The Eucharist: Nourishment for the Soul
Homily for Eighteenth Sunday - Year B
There are three golden threads running through the lives of the great saints
- Love for Jesus in the Eucharist; Love for Mary; and Love for the Poor. We
see it again today in the life of Blessed Pier Giorgio Frassati. His very
wealthy parents were not religious. His father was agnostic and his mother
was nominally Catholic. They misunderstood and disapproved of his piety
and intense interest in Catholicism. They were worried that he would go
overboard and become a priest. His regular mingling with the poor troubled
them and they verbally abused him.
On the surface, he seems like any other young person. He was a young
mechanical engineering student, juggling the spiritual life with intense study.

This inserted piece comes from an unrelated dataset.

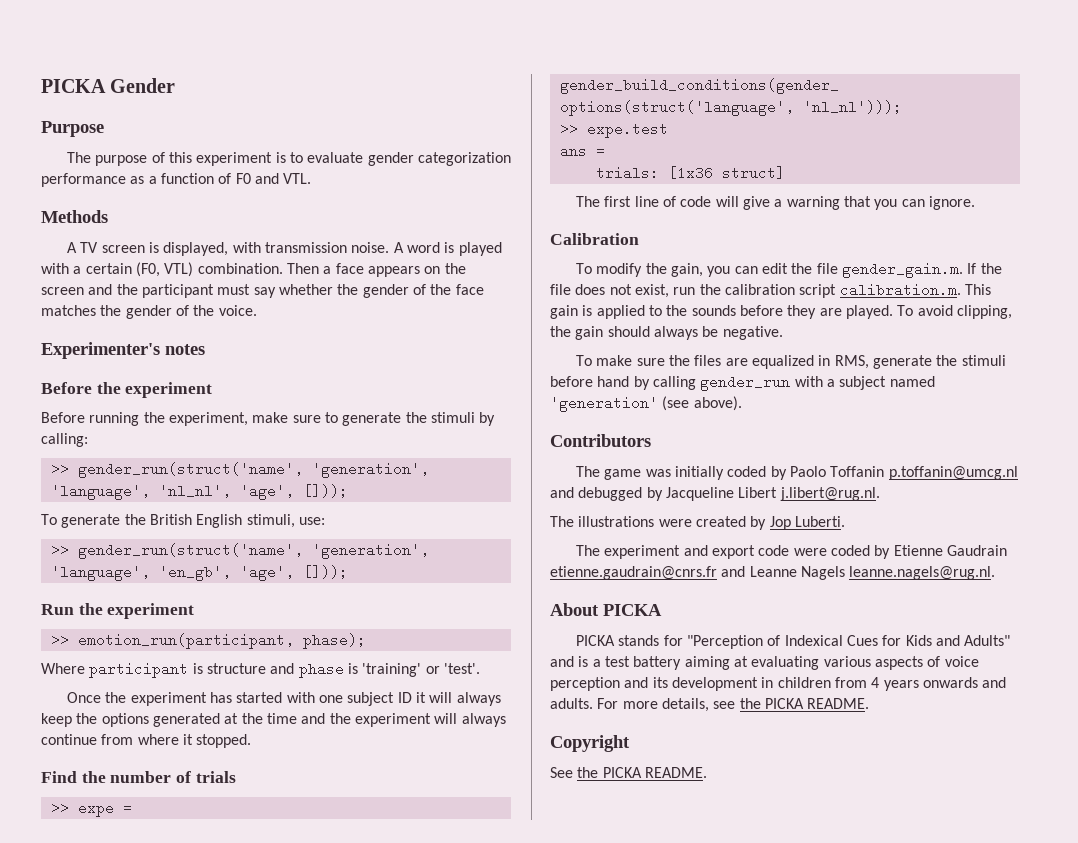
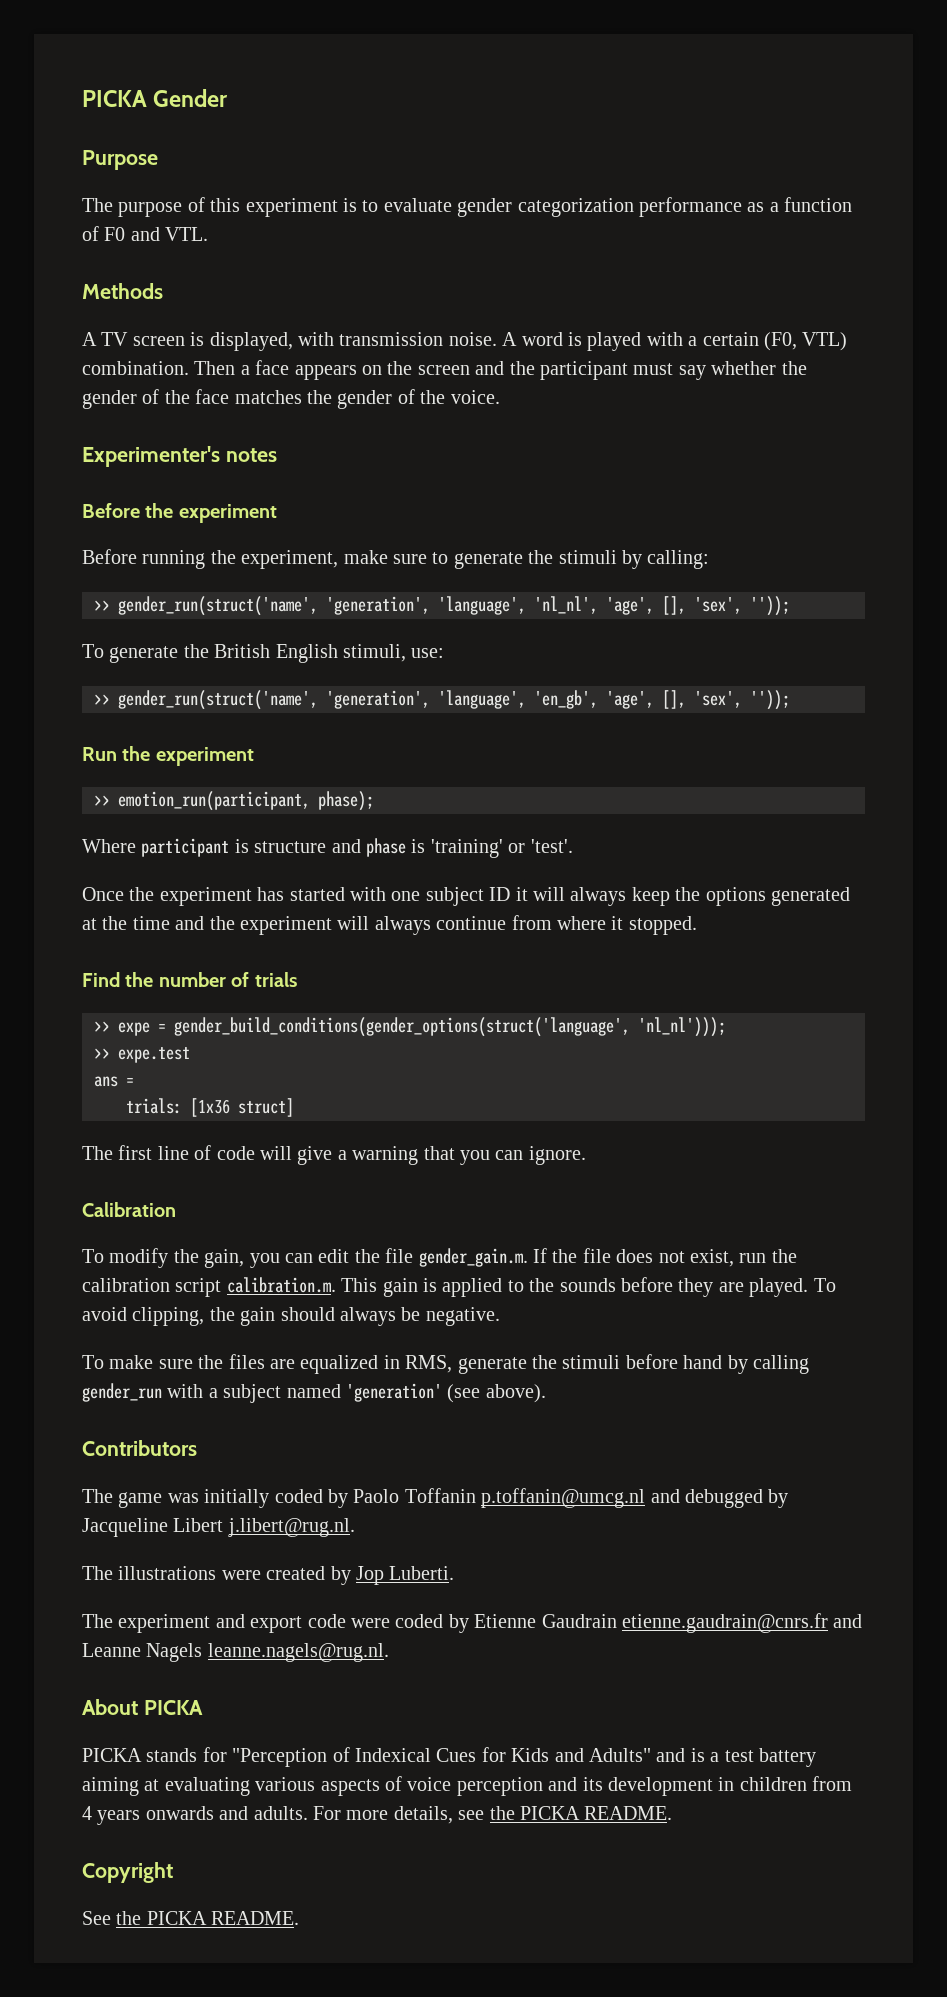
[302,484,348,498] [])); -> [662,596,790,616] [], 'sex', ''));
[302,565,348,579] [])); -> [662,690,790,710] [], 'sex', ''));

He was an outdoorsman and loved hiking, riding horses, skiing, and
mountain climbing. There are photos of him on the mountain, rosary in
hand and pipe in his mouth. He advocated for political causes. Photos show
him laughing and drinking and joking with friends.
He had a special love for the poor. Frequently he arrived home late for
supper because he would spend the afternoons serving the hungry and
usually ran home after giving away his bus money. Once he arrived home
without his coat because he had given it to someone who needed it.
The two pillars of his spiritual programme were the Eucharist and Mary. He
spent regular times in adoration of Jesus in the Eucharist and received
Communion daily (in those one had to get special permission for this); and
he prayed the rosary. His vocation was to serve the poor and although he
considered priesthood, he chose a lay vocation which he felt would bring
the most contact with the poor. At the time of his death at age 24, he was
personally supporting around 120 families with food, medicine and clothes.
And all this was hidden from his parents.
When Pier Giorgio contracted polio which resulted in his swift death, even
from his sick bed his last concern was for the poor. On the eve of his death,
with a paralyzed hand, he scribbled a message to a friend, reminding the
friend not to forget the medicine for a poor man who he had been assisting.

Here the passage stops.